Where a line of the data below has the string "font", copy that line.

=== Begin Enclosure ===

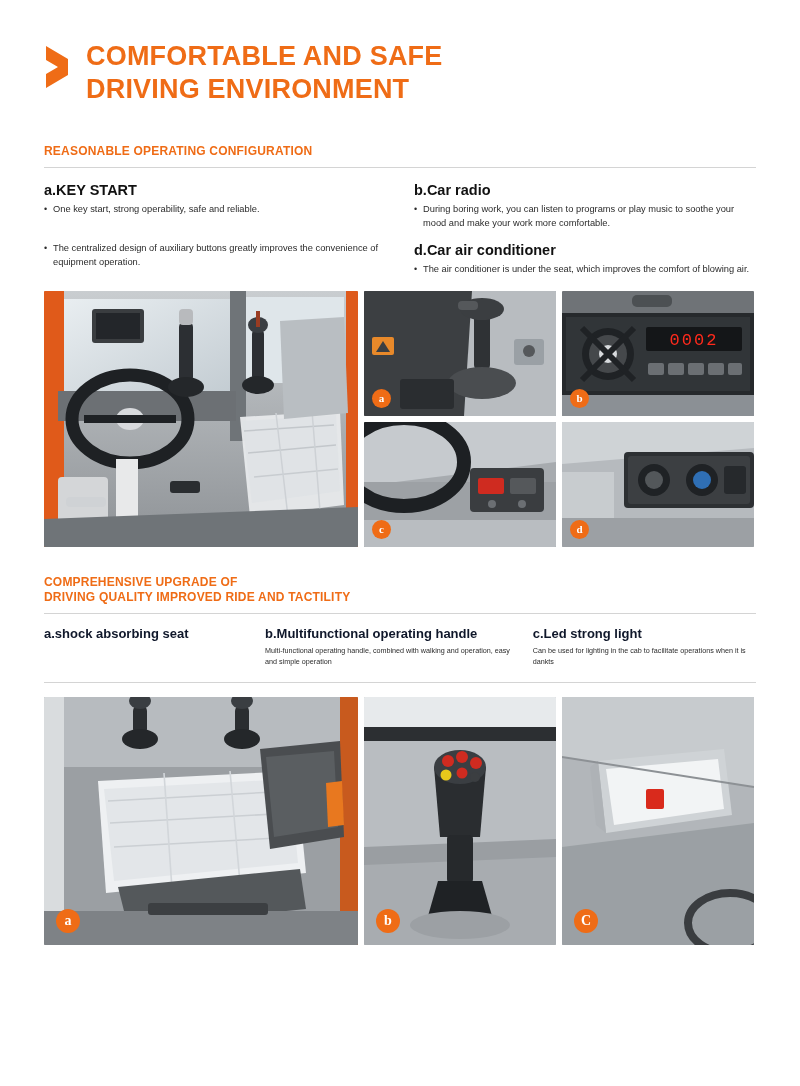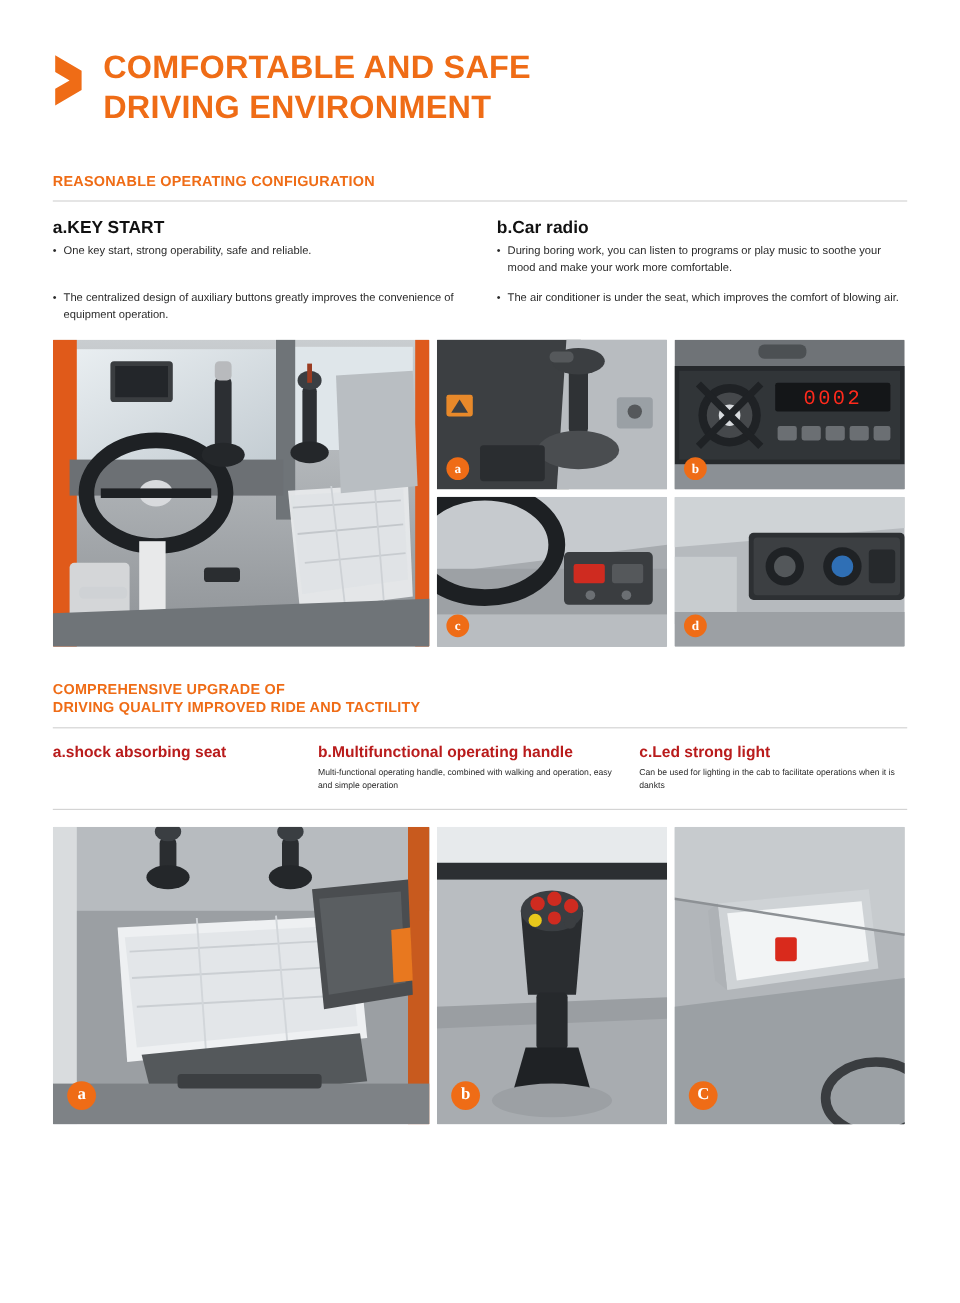--- a/index.html
+++ b/index.html
@@ -108,21 +108,21 @@
   .feat-grid3 {
     display: grid;
     grid-template-columns: 1.02fr 1.25fr 1.1fr;
     column-gap: 14px;
     margin-top: 12px;
   }
   .feat-grid3 h3 {
     margin: 0 0 5px 0;
     font-size: 13px;
     font-weight: bold;
-    color: #b91c1c;
+    color: #0f172a;
   }
   .feat-grid3 p {
     margin: 0;
     font-size: 7.2px;
     line-height: 1.5;
     color: #2b2b2b;
   }
 
   
   svg { display: block; }
@@ -165,20 +165,21 @@
           <span class="txt">During boring work, you can listen to programs or play music to soothe your mood and make your work more comfortable.</span>
         </div>
       </div>
       <div class="feat">
         <div class="bullet">
           <span class="dot">•</span>
           <span class="txt">The centralized design of auxiliary buttons greatly improves the convenience of equipment operation.</span>
         </div>
       </div>
       <div class="feat">
+        <h3>d.Car air conditioner</h3>
         <div class="bullet">
           <span class="dot">•</span>
           <span class="txt">The air conditioner is under the seat, which improves the comfort of blowing air.</span>
         </div>
       </div>
     </div>
 
     <div class="photo-row">
 
       <div class="photo" style="width:314px;height:256px;">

=== End Enclosure ===

▶ _Final answer_
     font-size: 13px;
     font-weight: bold;
     font-size: 7.2px;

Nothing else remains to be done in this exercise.